Everything started booming with the wonderful work of Mark Burgess creating CFEngine, truly a visionary of its time, the premise of Configuration Management and Systems Automation was something that was not considered as SysAdmins used their bag of tricks to keep maintaing systems in an efficient way without it as it required a level of abstraction that wasn’t stable enough to trust for production.

CFEngine became better and started gaining tractions, this meant that other competitors entered the market like Luke Kanies and Teyo Tyree founding PuppetLabs, Jessee Robbins and Adam Jacob did the same founding Opscode. CFEngine, Puppet and Chef started learning from one another and getting more and more efficient and robust, they started gaining big users like Facebook, Google (not for servers) and Etsy and even the most sceptic SysAdmins started playing with them.

Automation opened the door to better releases and destroyed the concept of servers being beautiful unique beings, a server could now be erased and brought back to life in little time, but as with any big power it carries a big responsability so mistakes in Automation would have bigger consequences than a manual deploy (even if they were less common). Thankfully the flexibility of being able to change server configuration on demand made testing a lot easier (and since Automation was code as well it enforced its tests), this was the seed for pure Continous Integration.

Things got very interesting with Amazon bringing servers on demand creating the first public Cloud available, this now meant that servers could be created and destroyed on demand, the need for big servers to carry a lot of traffic was not there anymore (as demonstrated by Google) so the commodisation of server hardware meant that the number of servers to manage would easily multiply.

Automation and the Cloud meant that SysAdmins as myself needed to manage hundreds of the servers with the same headspace and capabilities that we used to manage a lot less, tools and practices needed to evolve and WebOps was born out of this.

WebOps quickly evolved with the need to include developers into what is known as DevOps thanks to Patrick Debois creating DevOpsDays in Belgium, a place where Operations and Developers could talk about their common problems and reach goals together.

Nice story bro, how do I get into DevOps?

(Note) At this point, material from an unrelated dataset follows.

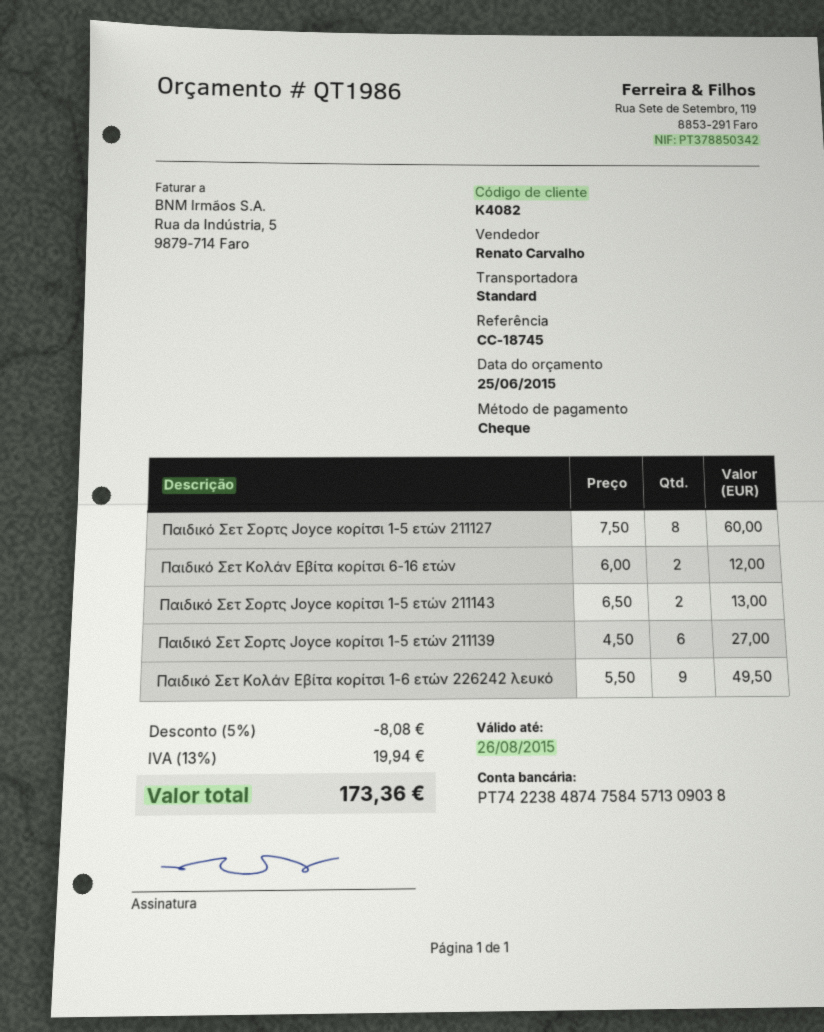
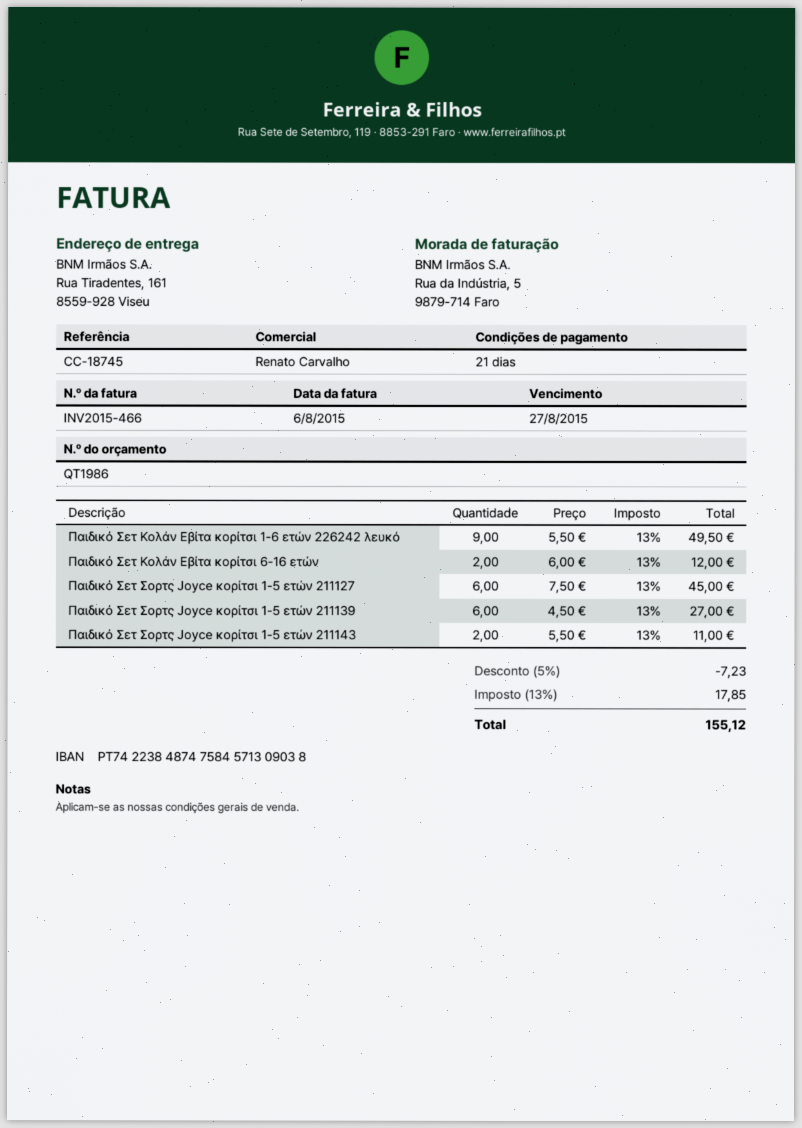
Παιδικό Σετ Σορτς Joyce κορίτσι 1-5 ετών 211127: 8 x 7.50 = 60.00 -> 6 x 7.50 = 45.00
Παιδικό Σετ Σορτς Joyce κορίτσι 1-5 ετών 211143: 2 x 6.50 = 13.00 -> 2 x 5.50 = 11.00
discount: 5% = 8.08 -> 5% = 7.23
tax: 13% = 19.94 -> 13% = 17.85
total: 173.36 -> 155.12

Getting into DevOps nowadays require a very steep learning curve, as I talked about in the book “Build Quality In” (buy it, it’s for a good cause) the steps to get into the DevOps mindset are usually as follows:

  1. Automation
  2. Provisioning
  3. Deployment
  4. Continuous Integration
  5. Continuous Delivery
  6. Cultural Change

Luckily for me I was able to learn each one of them as they came to the market and evolved, if you are starting now you will not be that lucky! I will try to recommend some book to help you get there.

Having a solid SysAdmin background is essential for this, I started with the book “The Unix Programming Environment” from Kernighan and Pike but that definitely will be outdated nowadays, you can start by finding a good Linux or Windows SysAdmin book that you feel comfortable with.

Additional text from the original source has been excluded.